Figure 7 presents a parity plot comparing the AI-predicted drag reduction against the experimentally measured drag reduction. The red diagonal line represents the ideal scenario where the prediction perfectly matches the experiment. The data points (blue dots) are densely clustered around the red line, indicating excellent agreement between the AI predictions and the ground truth. The correlation coefficient for this plot is likely very high (e.g., >0.95), although not explicitly stated. The spread of the points is relatively uniform across the entire range of drag reduction (0% to 80%), suggesting that the model performs consistently well for both low and high drag reduction scenarios. This figure validates the generalization ability of the trained AI model. It demonstrates that the model can accurately estimate the drag reduction rate based solely on the optical sensor input, effectively replacing the need for complex and intrusive pressure measurements in real-time monitoring applications.

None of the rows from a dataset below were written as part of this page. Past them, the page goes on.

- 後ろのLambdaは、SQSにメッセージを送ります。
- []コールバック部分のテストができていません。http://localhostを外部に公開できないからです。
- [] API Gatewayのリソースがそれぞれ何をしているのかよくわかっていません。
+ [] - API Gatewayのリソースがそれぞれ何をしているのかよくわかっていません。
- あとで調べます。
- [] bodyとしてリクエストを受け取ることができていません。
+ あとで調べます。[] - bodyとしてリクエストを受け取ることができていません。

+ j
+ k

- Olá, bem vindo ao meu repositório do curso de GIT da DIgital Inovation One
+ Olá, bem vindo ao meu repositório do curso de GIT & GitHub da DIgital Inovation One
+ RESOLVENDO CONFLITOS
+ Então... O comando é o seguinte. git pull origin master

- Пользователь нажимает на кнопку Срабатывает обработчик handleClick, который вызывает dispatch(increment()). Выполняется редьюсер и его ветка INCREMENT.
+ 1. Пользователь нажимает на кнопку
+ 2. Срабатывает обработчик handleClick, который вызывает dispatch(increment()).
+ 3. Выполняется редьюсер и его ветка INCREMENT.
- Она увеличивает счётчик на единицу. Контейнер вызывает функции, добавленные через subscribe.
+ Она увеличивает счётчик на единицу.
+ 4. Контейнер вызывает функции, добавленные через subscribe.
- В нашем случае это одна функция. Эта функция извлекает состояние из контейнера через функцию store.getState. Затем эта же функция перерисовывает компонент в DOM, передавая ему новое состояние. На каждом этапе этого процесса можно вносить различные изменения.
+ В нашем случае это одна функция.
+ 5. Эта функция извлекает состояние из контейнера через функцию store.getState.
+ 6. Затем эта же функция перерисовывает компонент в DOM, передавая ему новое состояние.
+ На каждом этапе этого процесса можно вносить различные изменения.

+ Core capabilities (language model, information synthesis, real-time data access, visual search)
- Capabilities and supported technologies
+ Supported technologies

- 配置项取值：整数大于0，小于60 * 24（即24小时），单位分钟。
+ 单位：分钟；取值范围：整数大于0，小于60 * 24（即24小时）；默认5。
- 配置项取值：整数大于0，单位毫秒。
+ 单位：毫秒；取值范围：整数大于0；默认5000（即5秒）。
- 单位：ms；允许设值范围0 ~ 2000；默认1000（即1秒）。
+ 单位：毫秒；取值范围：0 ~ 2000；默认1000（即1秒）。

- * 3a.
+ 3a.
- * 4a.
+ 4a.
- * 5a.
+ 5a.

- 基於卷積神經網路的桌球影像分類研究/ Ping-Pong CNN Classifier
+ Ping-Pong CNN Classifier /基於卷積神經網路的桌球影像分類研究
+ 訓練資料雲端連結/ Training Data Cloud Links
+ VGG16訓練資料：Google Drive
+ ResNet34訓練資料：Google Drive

Figure 8 plots the drag reduction as a function of the Reynolds Number with the shaded region representing the confidence interval or standard deviation of the measurements. The curve exhibits a characteristic “hump-shaped” profile. At low Reynolds numbers (Re < 10,000), the flow is likely in the transitional or low-turbulence regime, and the drag reduction is minimal. As Re increases into the fully turbulent regime (Re≈20,000 to 40,000 ), the DR increases sharply, reaching a maximum value of approximately 30-35%. Beyond this peak, as Re continues to increase (> 50,000 ), the DR begins to decrease. This phenomenon is known as “drag reduction degradation” at high Reynolds numbers.
Figure 9 shows the residuals (the difference between the predicted and experimental values) plotted against the experimental Drag Reduction. An ideal model would have residuals randomly scattered around the zero line (dashed horizontal line) with no discernible pattern. In this figure, the purple dots are generally distributed evenly above and below the zero line across the full range of DR (0 to 80). There is no systematic trend, such as residuals increasing with DR (heteroscedasticity) or forming a specific curve. This randomness confirms that the AI model has captured most of the underlying systematic variation in the data. The magnitude of the residuals is mostly within ±5% , which is an acceptable error margin for industrial flow monitoring. This statistical validation reinforces the conclusion from
Figure 6, proving that the AI model is robust and unbiased.